* _What the task asks_: Using the listing below, set down exactly the lines starting at the line that contains "http://172.16.237.193:80/snatch // 6" and ending at the line that contains "[192,1503,504,1516] [112,1532,454,1550] 88.46ms", both included, and no others.
##### Study material #####
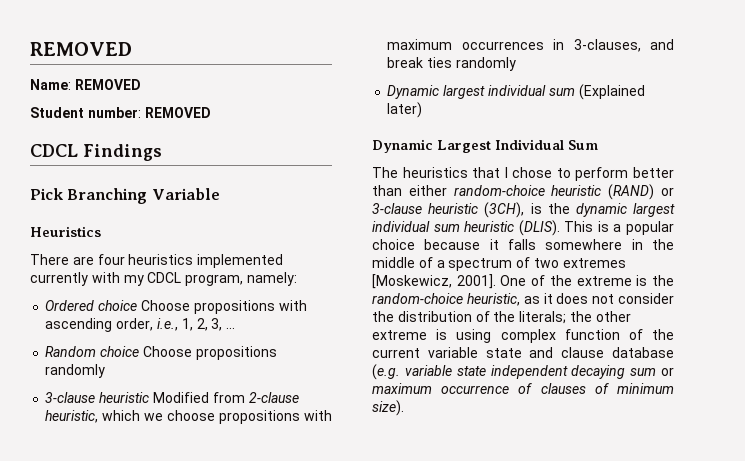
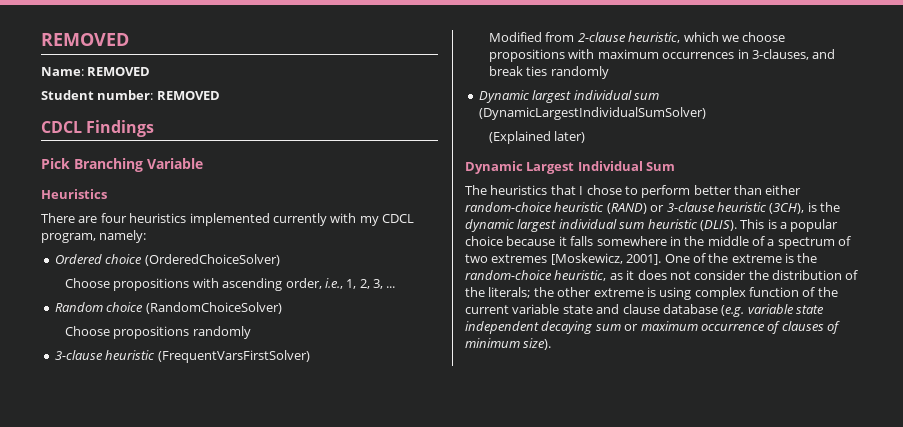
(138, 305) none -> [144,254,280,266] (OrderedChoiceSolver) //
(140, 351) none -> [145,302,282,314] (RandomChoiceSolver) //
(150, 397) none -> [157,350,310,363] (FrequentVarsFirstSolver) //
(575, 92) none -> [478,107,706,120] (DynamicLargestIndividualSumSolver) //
#####
##### Study material #####
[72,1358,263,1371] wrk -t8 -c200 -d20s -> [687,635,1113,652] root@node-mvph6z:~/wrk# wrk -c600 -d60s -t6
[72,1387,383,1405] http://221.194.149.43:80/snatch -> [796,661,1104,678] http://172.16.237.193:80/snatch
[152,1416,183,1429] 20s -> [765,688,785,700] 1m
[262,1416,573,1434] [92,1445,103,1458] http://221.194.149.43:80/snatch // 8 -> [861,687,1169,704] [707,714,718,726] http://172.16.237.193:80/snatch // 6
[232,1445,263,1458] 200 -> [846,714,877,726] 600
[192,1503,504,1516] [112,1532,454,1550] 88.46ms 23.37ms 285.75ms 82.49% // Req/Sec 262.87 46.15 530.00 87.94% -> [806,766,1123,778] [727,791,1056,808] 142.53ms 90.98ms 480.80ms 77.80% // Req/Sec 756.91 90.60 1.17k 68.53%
#####
##### Study material #####
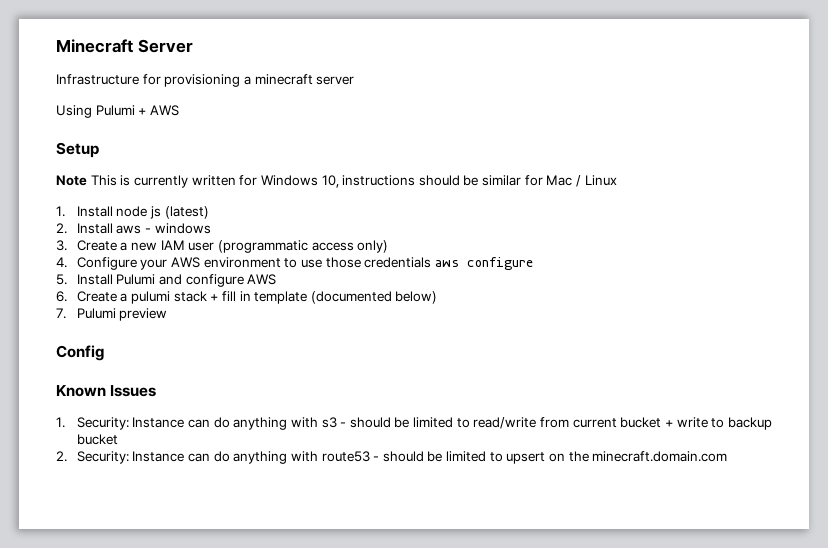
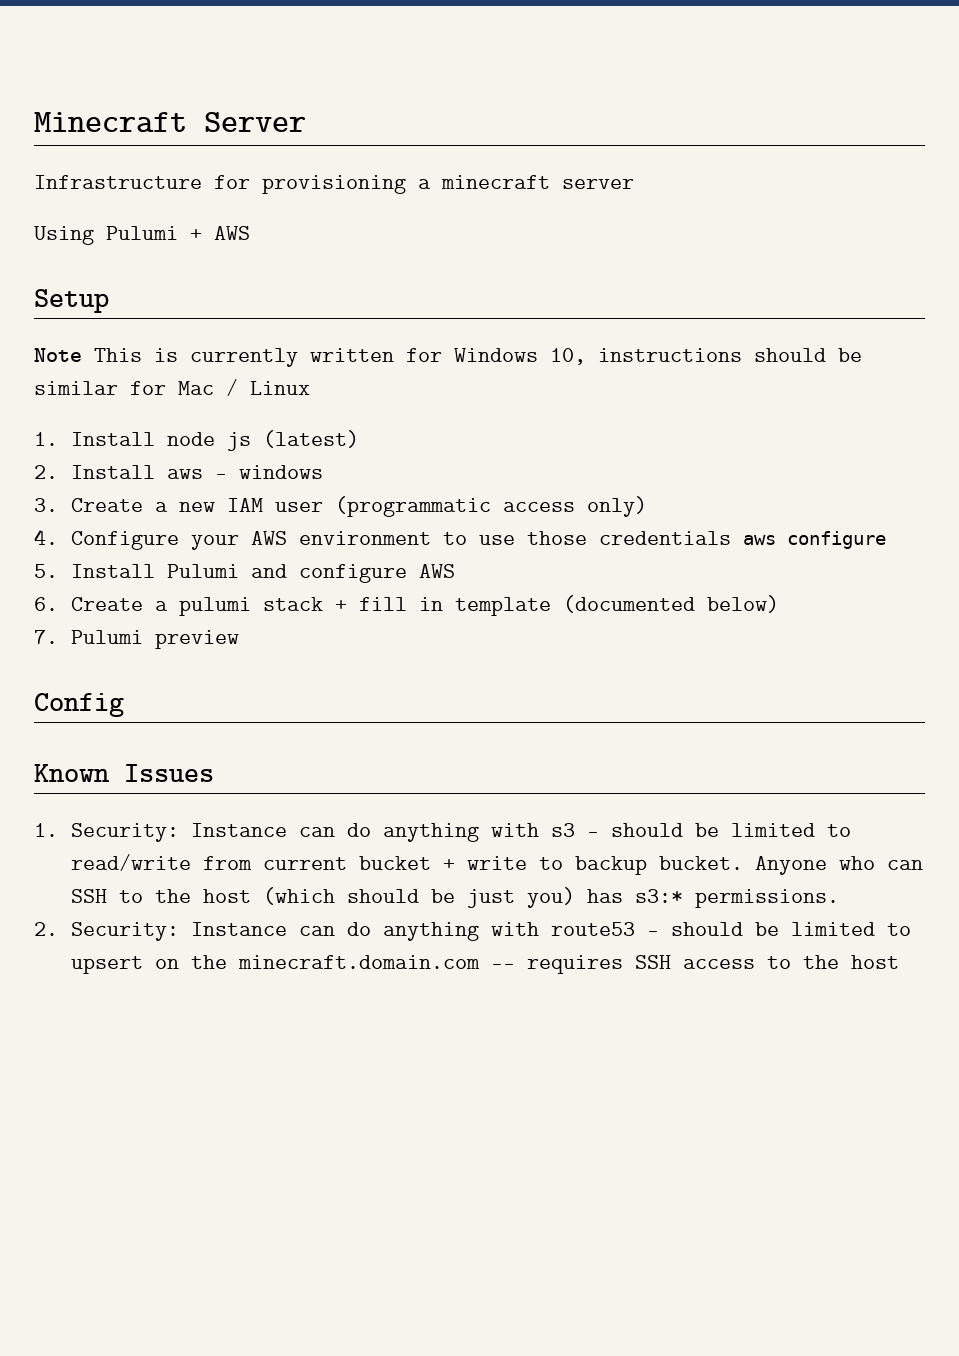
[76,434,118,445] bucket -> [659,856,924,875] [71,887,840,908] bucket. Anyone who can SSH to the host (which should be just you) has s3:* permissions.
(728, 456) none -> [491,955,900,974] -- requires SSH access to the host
#####
* _Answer to this exercise_:
[262,1416,573,1434] [92,1445,103,1458] http://221.194.149.43:80/snatch // 8 -> [861,687,1169,704] [707,714,718,726] http://172.16.237.193:80/snatch // 6
[232,1445,263,1458] 200 -> [846,714,877,726] 600
[192,1503,504,1516] [112,1532,454,1550] 88.46ms 23.37ms 285.75ms 82.49% // Req/Sec 262.87 46.15 530.00 87.94% -> [806,766,1123,778] [727,791,1056,808] 142.53ms 90.98ms 480.80ms 77.80% // Req/Sec 756.91 90.60 1.17k 68.53%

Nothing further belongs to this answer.